== Available data ==

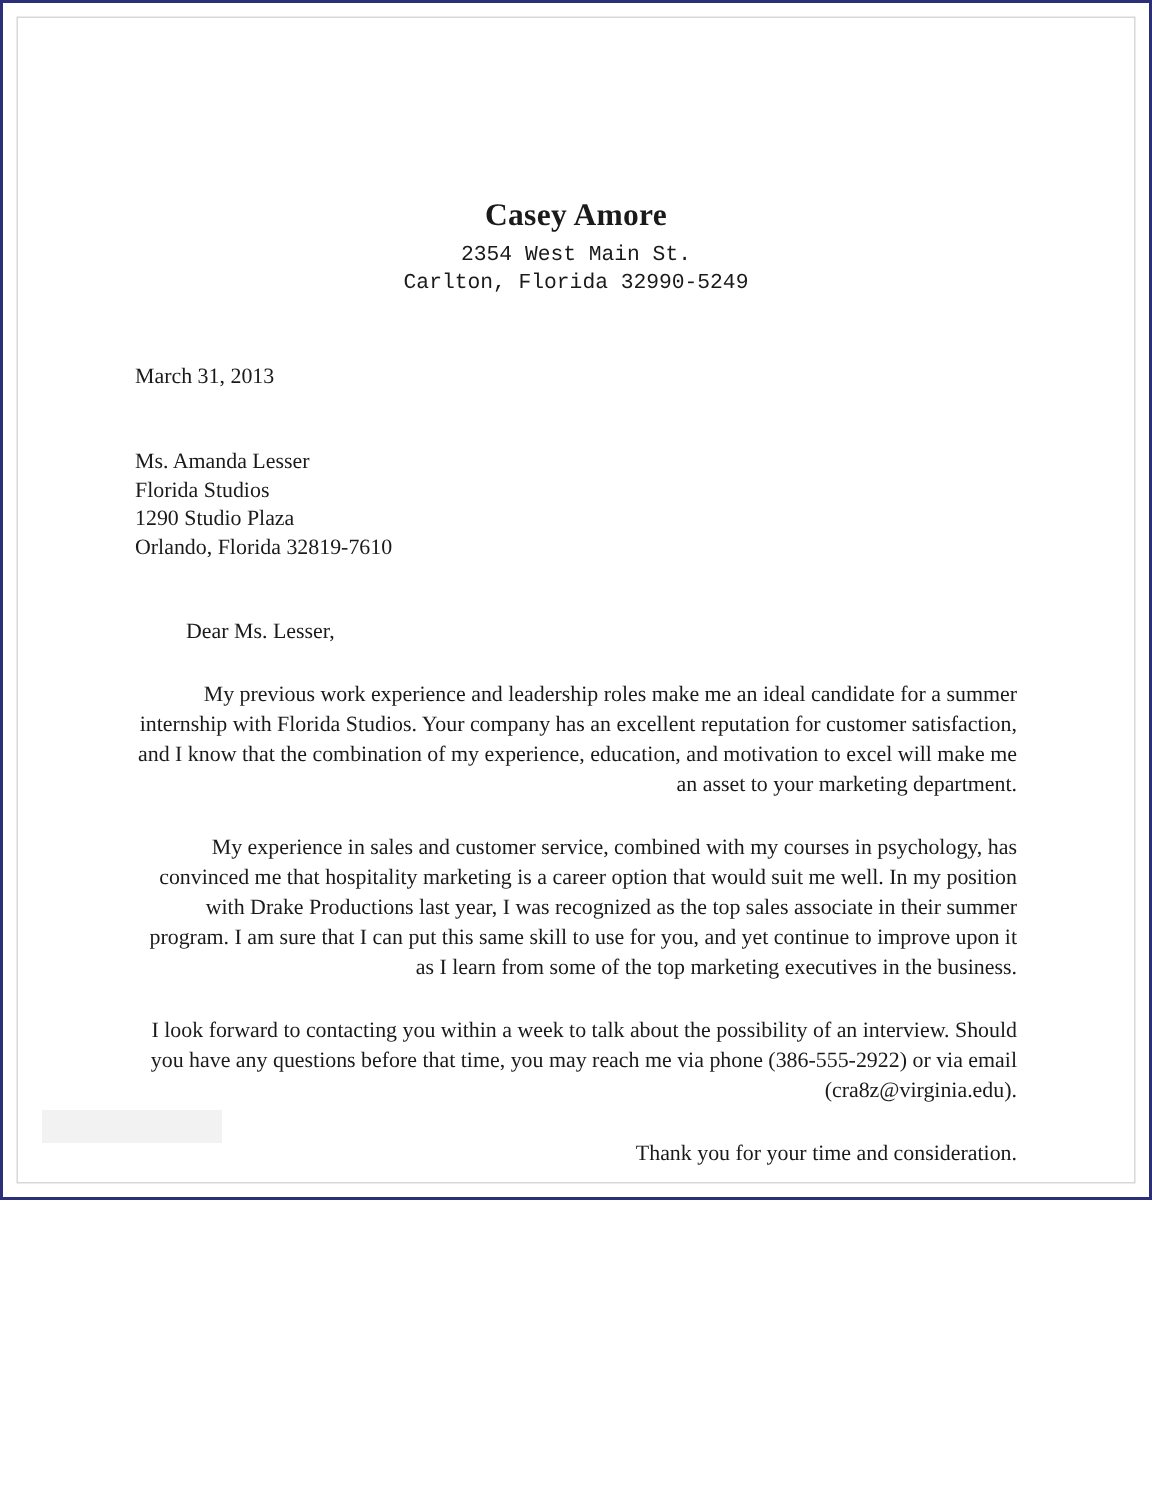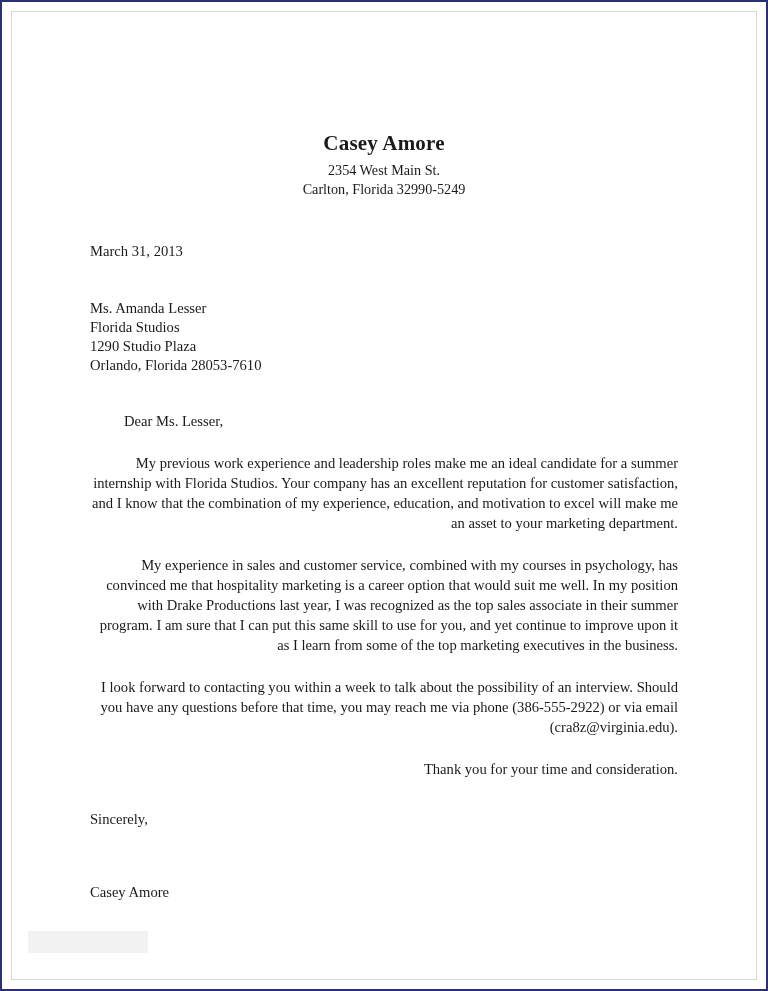--- a/index.html
+++ b/index.html
@@ -8,21 +8,21 @@
     background: #ffffff;
   }
   body {
     width: 768px;
     height: 991px;
     font-family: "Liberation Serif", serif;
   }
   .page-frame {
     box-sizing: border-box;
     width: 768px;
-    height: 991px;
+    height: 800px;
     border: 2px solid #2b2f77;
     background: #ffffff;
     padding: 0;
     position: relative;
   }
   .sheet {
     box-sizing: border-box;
     position: absolute;
     left: 9px;
     top: 9px;
@@ -50,20 +50,21 @@
   }
   .letterhead .name {
     font-size: 21px;
     font-weight: bold;
     letter-spacing: 0.2px;
     margin-bottom: 3px;
   }
   .letterhead .addr-line {
     font-size: 14.2px;
     line-height: 1.33;
+    font-family: Liberation Mono, monospace;
   }
   .date-line {
     margin-bottom: 37px;
     font-size: 14.6px;
   }
   .recipient {
     margin-bottom: 36px;
   }
   .recipient div {
     font-size: 14.6px;
@@ -110,21 +111,21 @@
         <div class="addr-line">2354 West Main St.</div>
         <div class="addr-line">Carlton, Florida  32990-5249</div>
       </div>
 
       <div class="date-line">March 31, 2013</div>
 
       <div class="recipient">
         <div>Ms. Amanda Lesser</div>
         <div>Florida Studios</div>
         <div>1290 Studio Plaza</div>
-        <div>Orlando, Florida 28053-7610</div>
+        <div>Orlando, Florida 32819-7610</div>
       </div>
 
       <div class="salutation">Dear Ms. Lesser,</div>
 
       <p class="para">My previous work experience and leadership roles make me an ideal candidate for a summer internship with Florida Studios. Your company has an excellent reputation for customer satisfaction, and I know that the combination of my experience, education, and motivation to excel will make me an asset to your marketing department.</p>
       <p class="para">My experience in sales and customer service, combined with my courses in psychology, has convinced me that hospitality marketing is a career option that would suit me well.  In my position with Drake Productions last year, I was recognized as the top sales associate in their summer program.  I am sure that I can put this same skill to use for you, and yet continue to improve upon it as I learn from some of the top marketing executives in the business.</p>
       <p class="para">I look forward to contacting you within a week to talk about the possibility of an interview. Should you have any questions before that time, you may reach me via phone (386-555-2922) or via email (cra8z@virginia.edu).</p>
       <p class="para">Thank you for your time and consideration.</p>
 
       <div class="closing">Sincerely,</div>

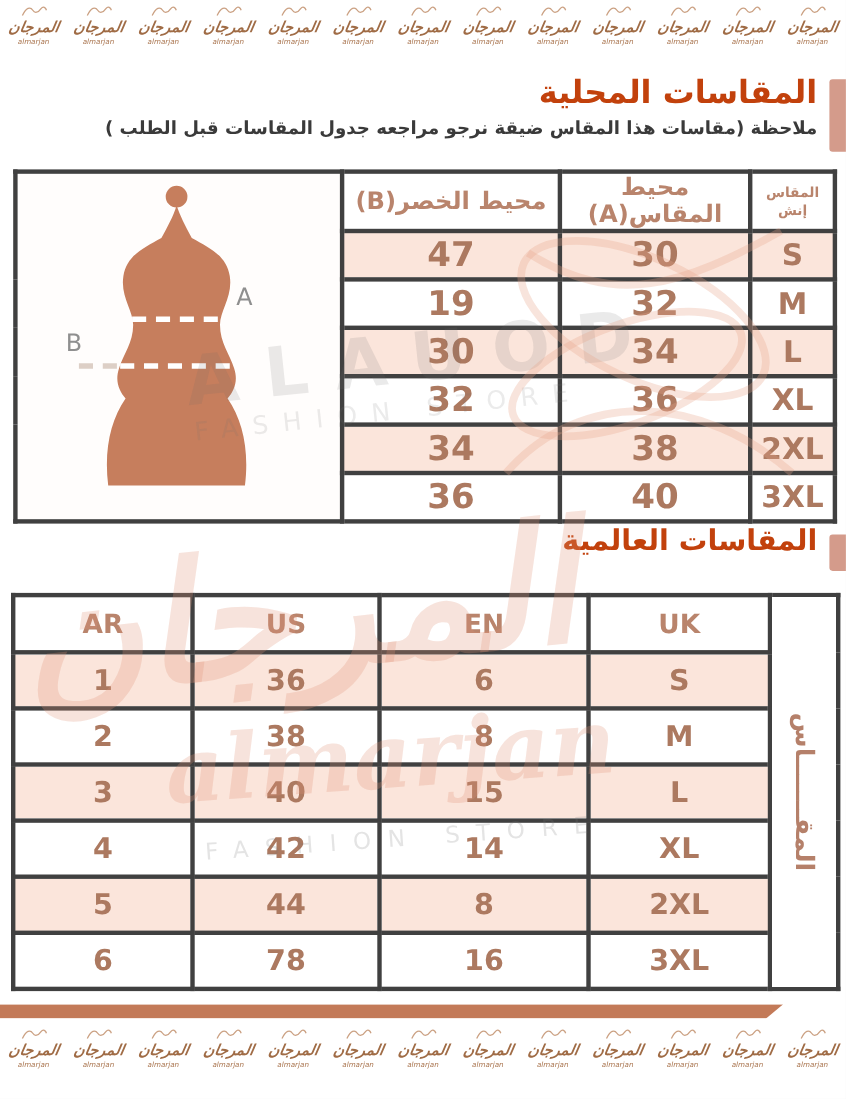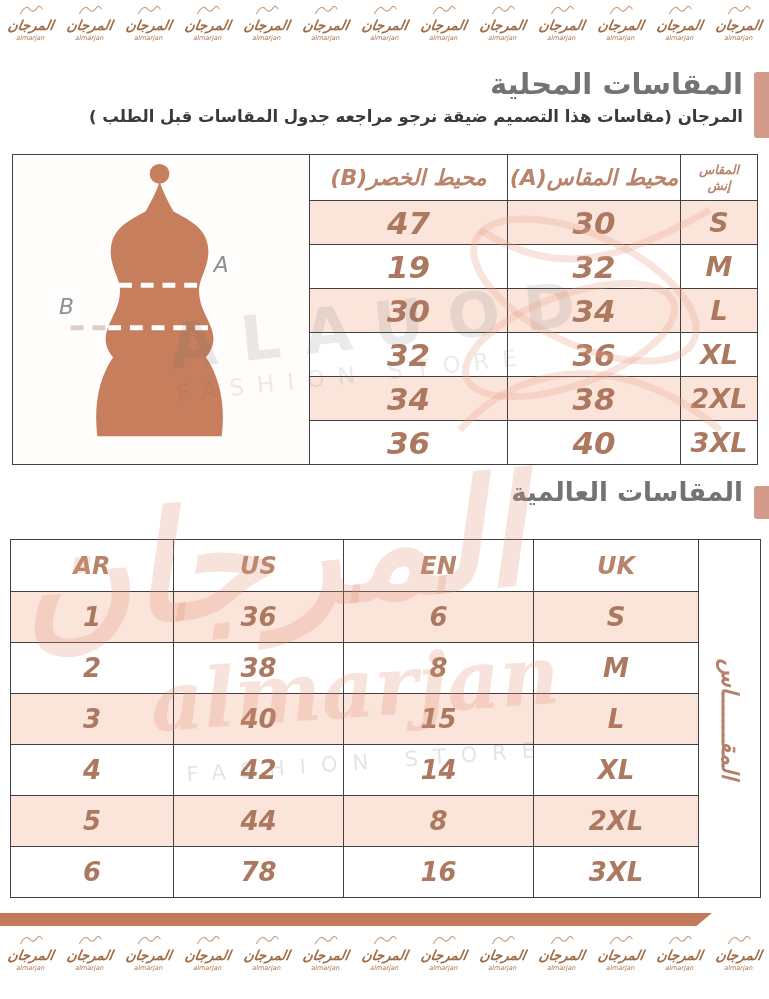--- a/index.html
+++ b/index.html
@@ -15,32 +15,32 @@
   .logo-strip.top{top:2px;}
   .logo-strip.bottom{top:932px;}
   .bunit{width:57px;display:flex;flex-direction:column;align-items:center;color:#a06c46;}
   .bunit svg{width:26px;height:13px;margin-bottom:-1px;}
   .bunit-ar{font-size:13.5px;font-weight:bold;font-style:italic;transform:skewX(-10deg);
     white-space:nowrap;color:#a06c46;line-height:1.4;}
   .bunit-en{font-size:6.5px;font-style:italic;color:#a9744e;line-height:1;}
 
   
   .title-block{position:absolute;right:26px;text-align:right;direction:rtl;}
-  .sec-title{font-size:29px;font-weight:bold;color:#737373;line-height:1.15;}
+  .sec-title{font-size:29px;font-weight:bold;color:#c2410c;line-height:1.15;}
   .sec-title.small{font-size:26px;}
   .note-line{font-size:16.5px;font-weight:600;color:#3a3a3a;margin-top:6px;}
   .accent-bar{position:absolute;right:0;width:15px;background:#d49b8b;border-radius:3px 0 0 3px;}
   #bar1{top:72px;height:66px;}
   #bar2{top:486px;height:33px;}
   #title1{top:68px;}
   #title2{top:478px;}
 
   
   table{border-collapse:collapse;position:absolute;table-layout:fixed;background:#fff;}
-  td,th{border:1px solid #404040;text-align:center;vertical-align:middle;padding:0;overflow:hidden;font-style:italic;}
+  td,th{border:4px solid #404040;text-align:center;vertical-align:middle;padding:0;overflow:hidden;}
   .pink{background:#fbe5db;}
   #table1{left:12px;top:154px;width:745px;}
   #table2{left:10px;top:539px;width:750px;border-radius:24px;}
   .hdr{font-size:22px;font-weight:bold;color:#b9846c;direction:rtl;}
   .hdr-small{font-size:12.5px;font-weight:bold;color:#b9846c;direction:rtl;line-height:1.25;}
   .val{font-size:31px;font-weight:bold;color:#ac7960;}
   .val-size{font-size:27px;font-weight:bold;color:#ac7960;}
   .hdr-en{font-size:24px;font-weight:bold;color:#b9846c;}
   .val2{font-size:26px;font-weight:bold;color:#ac7960;}
   #mannequin-cell{background:#fffdfc;}
@@ -164,21 +164,21 @@
           <path d="M4,15 C10,3 16,1 20,7 C23,12 28,11 33,4 C36,0 40,3 41,7" fill="none" stroke="#cba183" stroke-width="2"></path>
         </svg>
         <span class="bunit-ar">المرجان</span>
         <span class="bunit-en">almarjan</span>
       </div>
     </div>
 
   <div class="accent-bar" id="bar1"></div>
   <div class="title-block" id="title1">
     <div class="sec-title">المقاسات المحلية</div>
-    <div class="note-line">المرجان (مقاسات هذا التصميم ضيقة نرجو مراجعه جدول المقاسات قبل الطلب )</div>
+    <div class="note-line">ملاحظة (مقاسات هذا المقاس ضيقة نرجو مراجعه جدول المقاسات قبل الطلب )</div>
   </div>
 
   <table id="table1">
     <colgroup>
       <col style="width:297px">
         <col style="width:198px">
         <col style="width:173px">
         <col style="width:77px">
     </colgroup>
     <tbody>

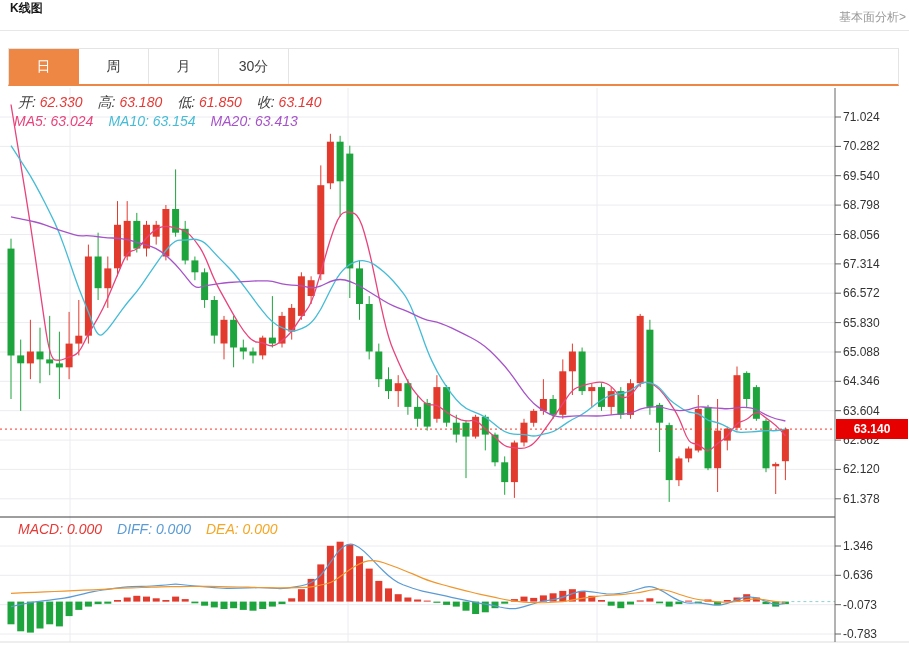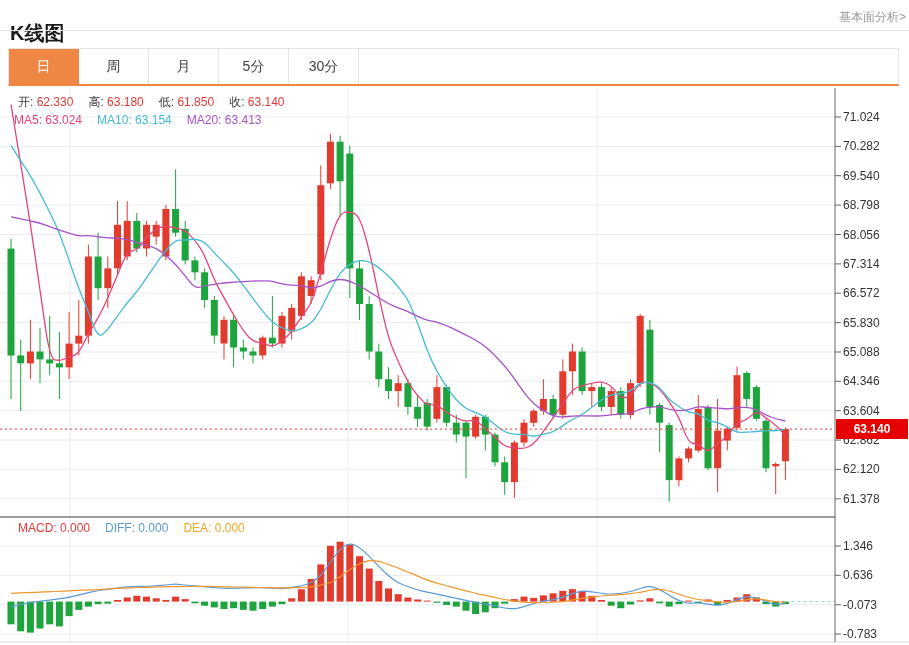--- a/index.html
+++ b/index.html
@@ -1,46 +1,45 @@
 <!DOCTYPE html>
 <html><head>
 <meta charset="utf-8">
 <style>
   html,body{margin:0;padding:0;background:#fff;}
   .stage{position:relative;width:909px;height:645px;background:#fff;overflow:hidden;
          font-family:"Liberation Sans","DejaVu Sans",sans-serif;}
-  .page-title{position:absolute;left:10px;top:20px;font-size:20px;font-weight:bold;color:#1a1a1a;}
+  .page-title{position:absolute;left:10px;top:0;font-size:12px;font-weight:bold;color:#1a1a1a;}
   .analysis-link{position:absolute;right:3px;top:9px;font-size:12px;color:#999;text-decoration:none;cursor:pointer;}
   .header-divider{position:absolute;left:0;top:30px;width:909px;height:1px;background:#e7e7e7;}
   .tabbar{position:absolute;left:8px;top:48px;width:891px;height:38px;border:1px solid #e4e4e4;
           border-bottom:2px solid #ee8744;box-sizing:border-box;display:flex;background:#fff;}
   .tab{width:70px;line-height:35px;text-align:center;font-size:14px;color:#404040;
        border-right:1px solid #e4e4e4;box-sizing:border-box;cursor:pointer;user-select:none;}
   .tab.active{background:#ee8744;color:#fff;border-right-color:#ee8744;}
-  .legend{position:absolute;font-size:12px;white-space:nowrap;z-index:3;}
+  .legend{position:absolute;font-size:14px;white-space:nowrap;z-index:3;font-style:italic;}
   .legend .pair{margin-right:15px;}
   .lg-label{color:#3c3c3c;}
   .lg-value{color:#e53935;}
   #chart-svg{position:absolute;left:0;top:0;z-index:1;}
   .price-tag{position:absolute;left:836px;width:72px;height:20px;background:#e60000;color:#fff;
              font-size:12px;font-weight:bold;line-height:20px;text-align:center;z-index:4;}
 </style>
 </head>
 <body>
 
 <div class="stage">
   <div class="page-title">K线图</div>
   <a class="analysis-link">基本面分析&gt;</a>
   <div class="header-divider"></div>
 
   <div class="tabbar">
       <div class="tab active">日</div>
       <div class="tab">周</div>
       <div class="tab">月</div>
-      <div class="tab">5分</div>
       <div class="tab">30分</div>
     </div>
 
   <svg id="chart-svg" width="909" height="645">
       <line x1="0" y1="117.0" x2="835" y2="117.0" stroke="#ececf0" stroke-width="1"></line>
       <line x1="0" y1="146.4" x2="835" y2="146.4" stroke="#ececf0" stroke-width="1"></line>
       <line x1="0" y1="175.7" x2="835" y2="175.7" stroke="#ececf0" stroke-width="1"></line>
       <line x1="0" y1="205.1" x2="835" y2="205.1" stroke="#ececf0" stroke-width="1"></line>
       <line x1="0" y1="234.5" x2="835" y2="234.5" stroke="#ececf0" stroke-width="1"></line>
       <line x1="0" y1="263.9" x2="835" y2="263.9" stroke="#ececf0" stroke-width="1"></line>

== Task description ==
Return a copy of every line in the records that includes the string "active".

== Your response ==
   .tab.active{background:#ee8744;color:#fff;border-right-color:#ee8744;}
       <div class="tab active">日</div>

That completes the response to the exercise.